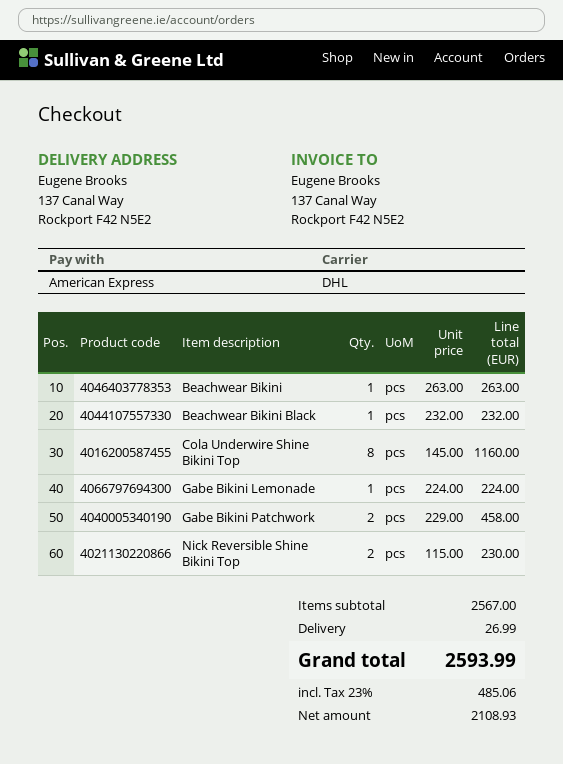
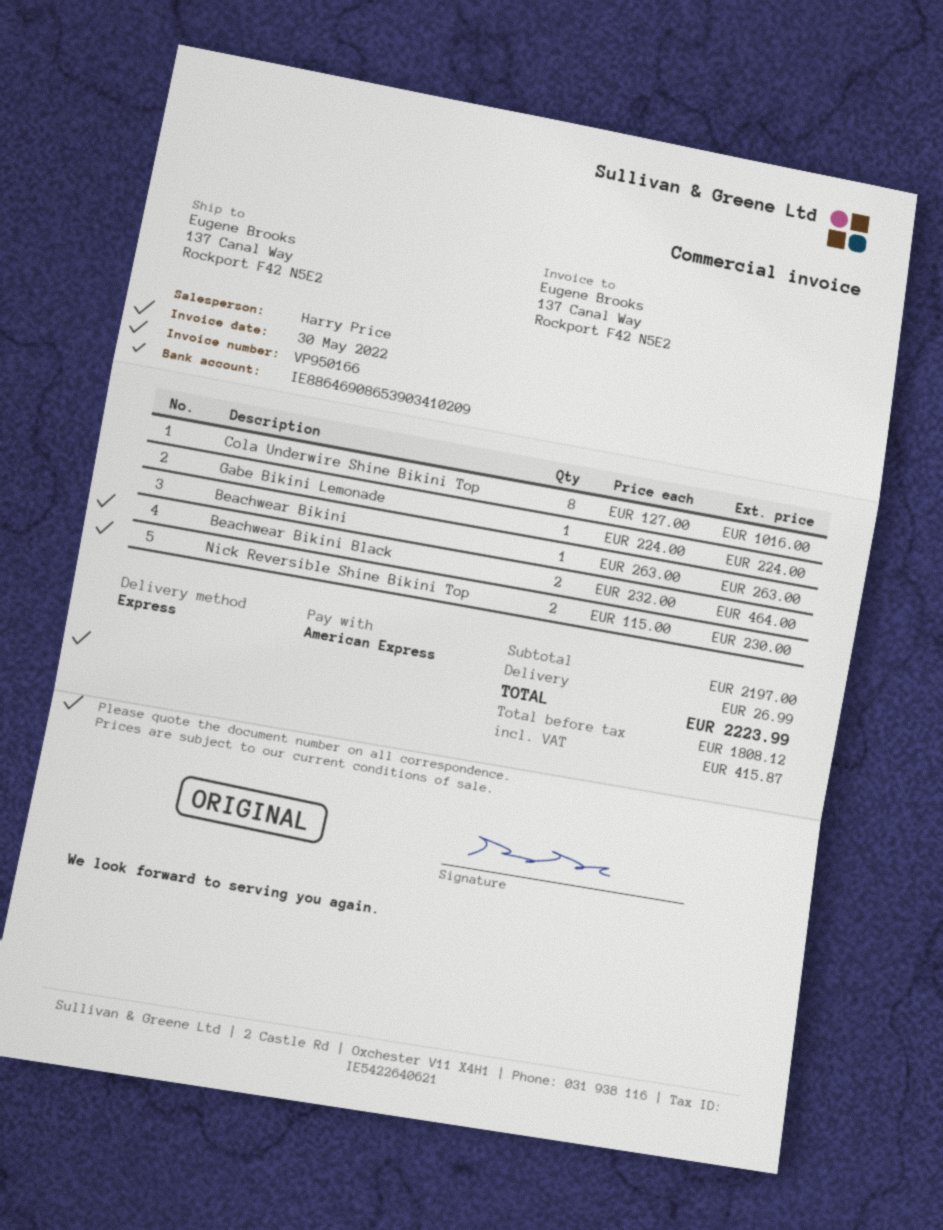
shipping method: DHL -> express
Beachwear Bikini Black: 1 x 232.00 = 232.00 -> 2 x 232.00 = 464.00
Cola Underwire Shine Bikini Top: 8 x 145.00 = 1160.00 -> 8 x 127.00 = 1016.00
Gabe Bikini Patchwork: 2 x 229.00 = 458.00 -> none
subtotal: 2567.00 -> 2197.00
net: 2108.93 -> 1808.12
tax: 485.06 -> 415.87
total: 2593.99 -> 2223.99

▸ What is required: Every line in the data that holds the string "Bikini" should be returned.

▸ Expected output:
Beachwear Bikini Black: 1 x 232.00 = 232.00 -> 2 x 232.00 = 464.00
Cola Underwire Shine Bikini Top: 8 x 145.00 = 1160.00 -> 8 x 127.00 = 1016.00
Gabe Bikini Patchwork: 2 x 229.00 = 458.00 -> none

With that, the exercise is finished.